L’accusée est consciente que son sort est scellé

 

Mais elle sait aussi que du point de vue du droit, si l’on tient à faire toute la lumière sur les crimes dont on l’accuse, ces derniers doivent être entendus par la Justice, ne serait-ce qu’en qualité de témoins, certains d’entre eux ayant obéi au doigt et à l’œil de l’ex-Première Dame. Comme on le dit, si on accuse Dieu d’un crime, c’est que les anges sont d’office coupables. Si Simone est responsable des crimes dont on l’accuse, c’est que ceux dont elle réclame la présence, ne sont pas blancs comme neige. Mais l’on pourrait dire que si Simone Gbagbo refuse de collaborer avec la Justice, c’est que c’est ADO qui lui en aura donné l’alibi. S’il avait fait juger certains de ses collaborateurs issus des rangs de la rébellion que l’on accuse d’avoir commis des crimes, la Première Dame aurait eu moins d’arguments pour justifier son attitude. Mais en protégeant des anciens rebelles dont les mains sont aussi tachées de sang, ADO donne des verges pour  se faire fouetter. Il devait savoir que Simone Gbagbo qui n’est pas un enfant de chœur, ne se comporterait jamais en victime résignée face à une justice qu’elle juge sélective.

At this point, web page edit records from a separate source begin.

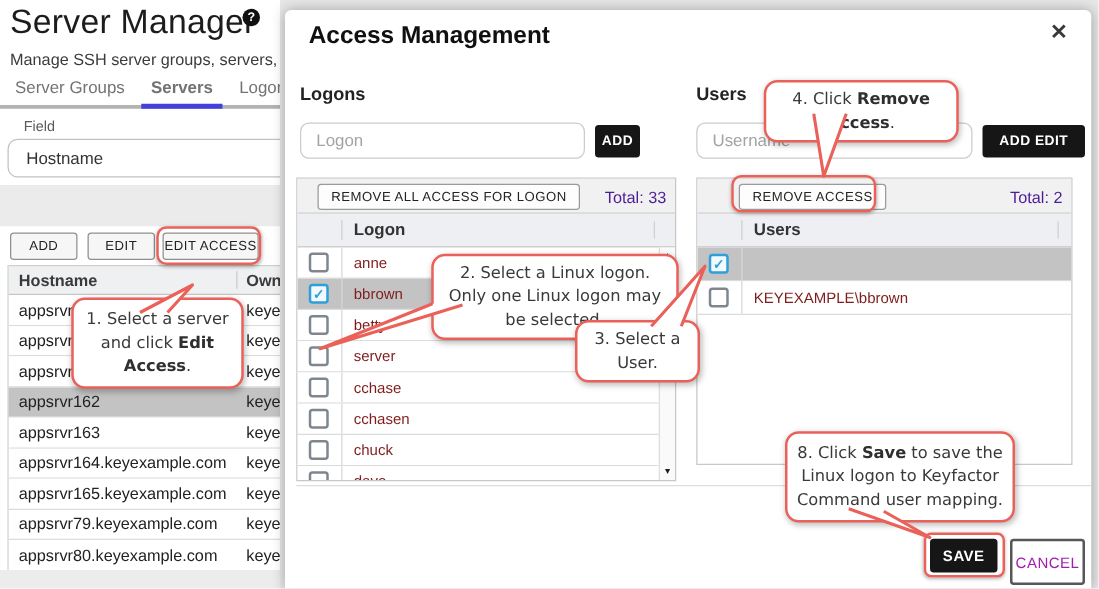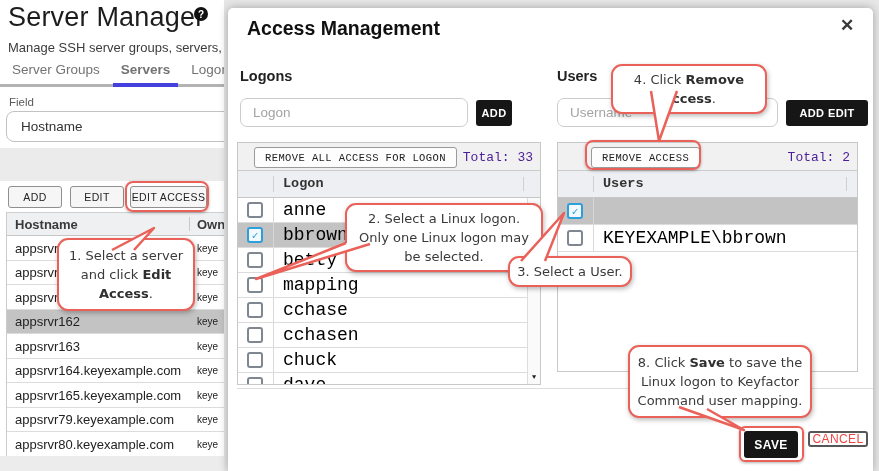"Field" .field-label { left: 9px -> 19px }
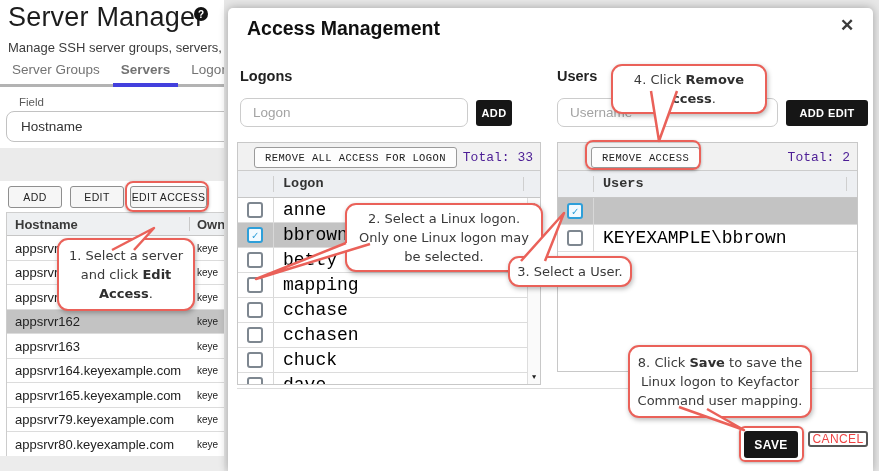"REMOVE ALL ACCESS FOR LOGON" .list-box { font-family: Liberation Mono, monospace -> none }
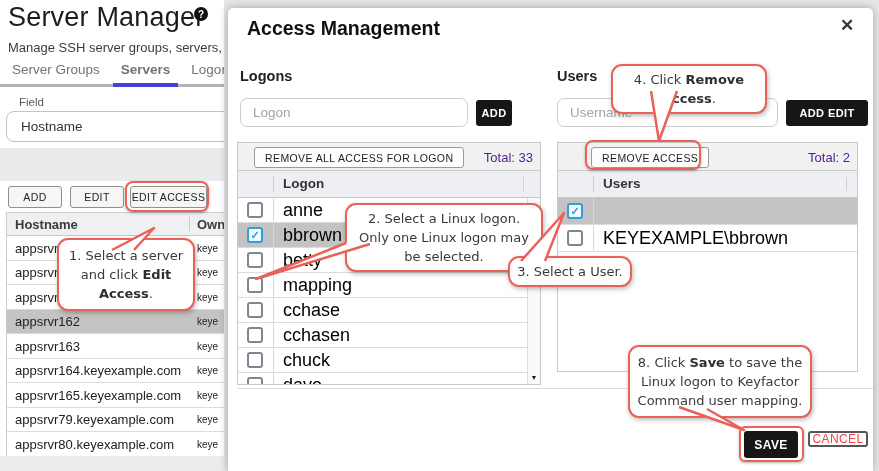"anne" .rname { color: #000000 -> #7f1d1d; font-size: 18px -> 12px }
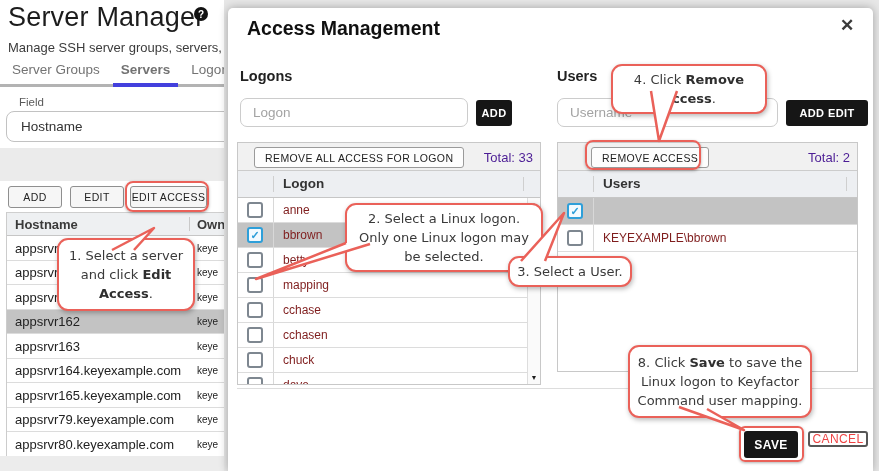"keye" .server-row .c2 { font-size: 10px -> 13px }
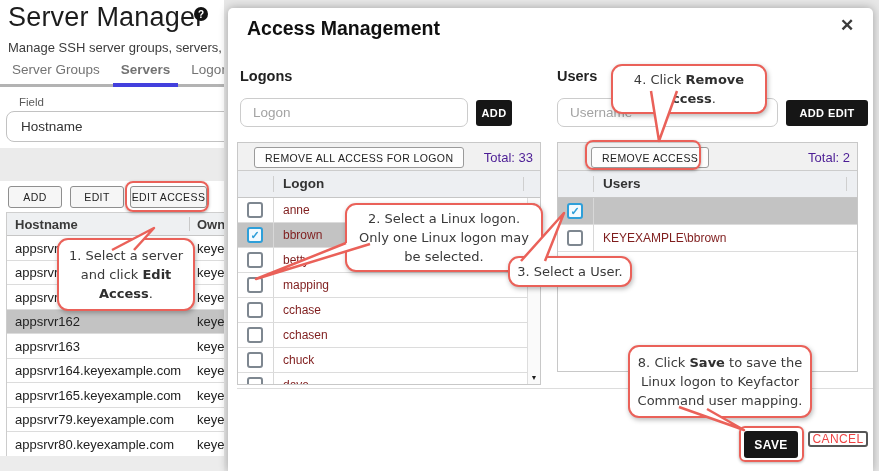"3. Select a User." .co-3 { left: 508px -> 460px; width: 124px -> 100px }
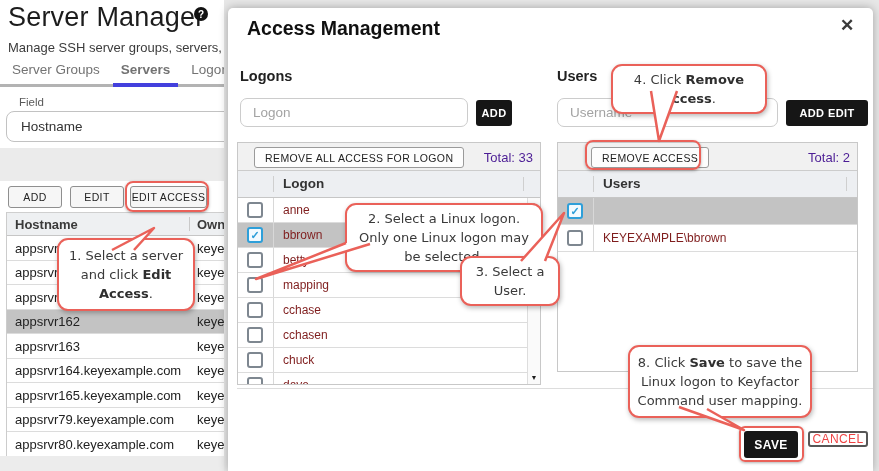"mapping" span.rname { text: mapping -> server }
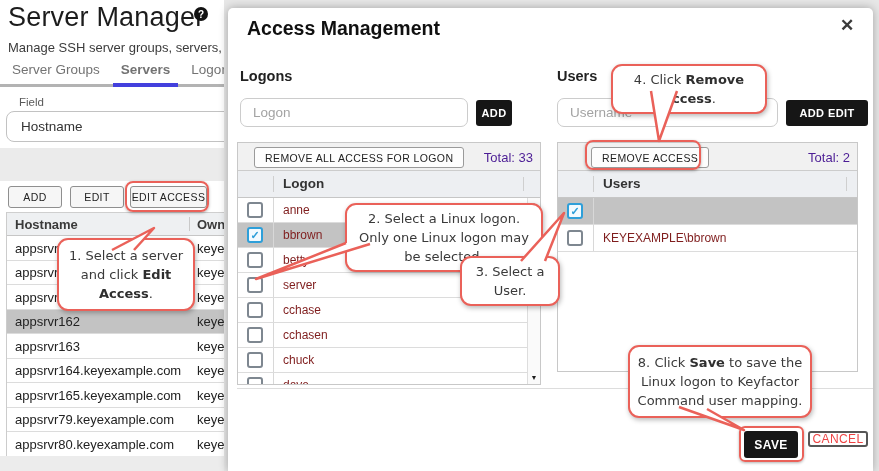"CANCEL" .btn-cancel { color: #ef4444 -> #a21caf; height: 16px -> 37px }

En vérité, l’attitude de l’accusée était prévisible. Elle sait, comme le disent les Ivoiriens,  qu’elle est déjà un cabri mort, car quel que soit alpha, elle ne sera pas blanchie dans ce procès. Et même si, par extraordinaire, elle venait à l’être, elle purgerait la peine de 20 ans de réclusion qui lui avait été infligée au premier procès pour atteinte à la sûreté de l’Etat. On tourne donc en rond parce que l’accusée est consciente que son sort est scellé.